As we have seen, multithreading with OpenMP works best in situations where there are few data dependencies between threads. Obviously, if there are no dependencies at all, then you need only be concerned about scheduling the distribution of your worksharing construct over an appropriate number of threads. But if there are some data dependencies, what do you do? The answer depends on what kind of dependencies they are:

  • For updates to global variables, you can use lock functions or critical or atomic constructs to ensure that the updates are done as transactions.
  • If you have reduction variables, they can be efficiently computed by adding a reduction clause to your work-sharing construct.
  • If you have a loop-carried dependency, that loop is not a good candidate for OpenMP parallelization.

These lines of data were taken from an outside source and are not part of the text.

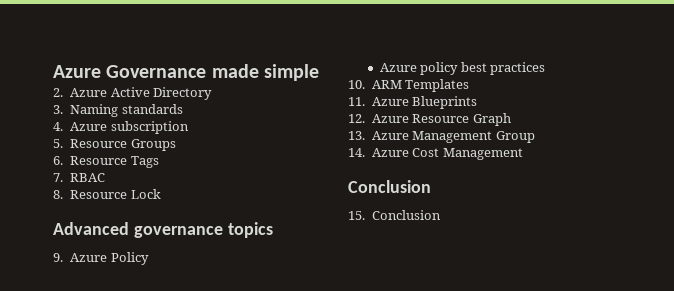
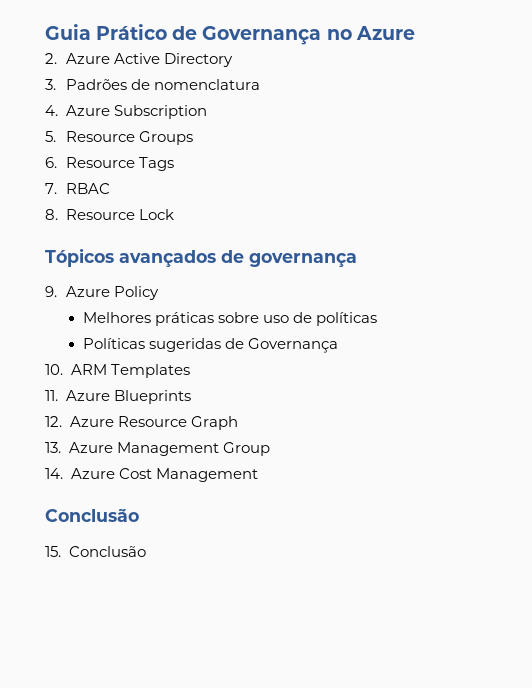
[53,64,320,81] Azure Governance made simple -> [45,24,415,45] Guia Prático de Governança no Azure
[70,104,183,117] Naming standards -> [66,79,261,90] Padrões de nomenclatura
[110,121,189,134] subscription -> [114,105,208,119] Subscription
[53,222,273,238] Advanced governance topics -> [45,248,357,267] Tópicos avançados de governança
[379,62,546,75] Azure policy best practices -> [82,312,378,326] [82,338,338,353] Melhores práticas sobre uso de políticas // Políticas sugeridas de Governança
[348,180,431,193] Conclusion -> [45,508,139,522] Conclusão
[371,210,441,220] Conclusion -> [68,546,146,557] Conclusão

A loop-carried dependency means that each iteration of the loop depends on the result of the previous iteration. In that case, it is best to look for a larger loop in the program in which the problematic loop is nested. This may involve putting a much larger amount of your computation into OpenMP parallel constructs, with the attendant problems of maintaining appropriate data integrity for more variables. But the improved concurrency, and hence speedup, should be worth the effort.

Note that parallelizing an outer loop of an application may become especially tricky if it involves doing a large number of independent calculations that have execution times varying over a wide range — say from milliseconds to hours. However, using the dynamic scheduling options available in OpenMP, the main loop over all of the calculations can be efficiently parallelized, even in this case.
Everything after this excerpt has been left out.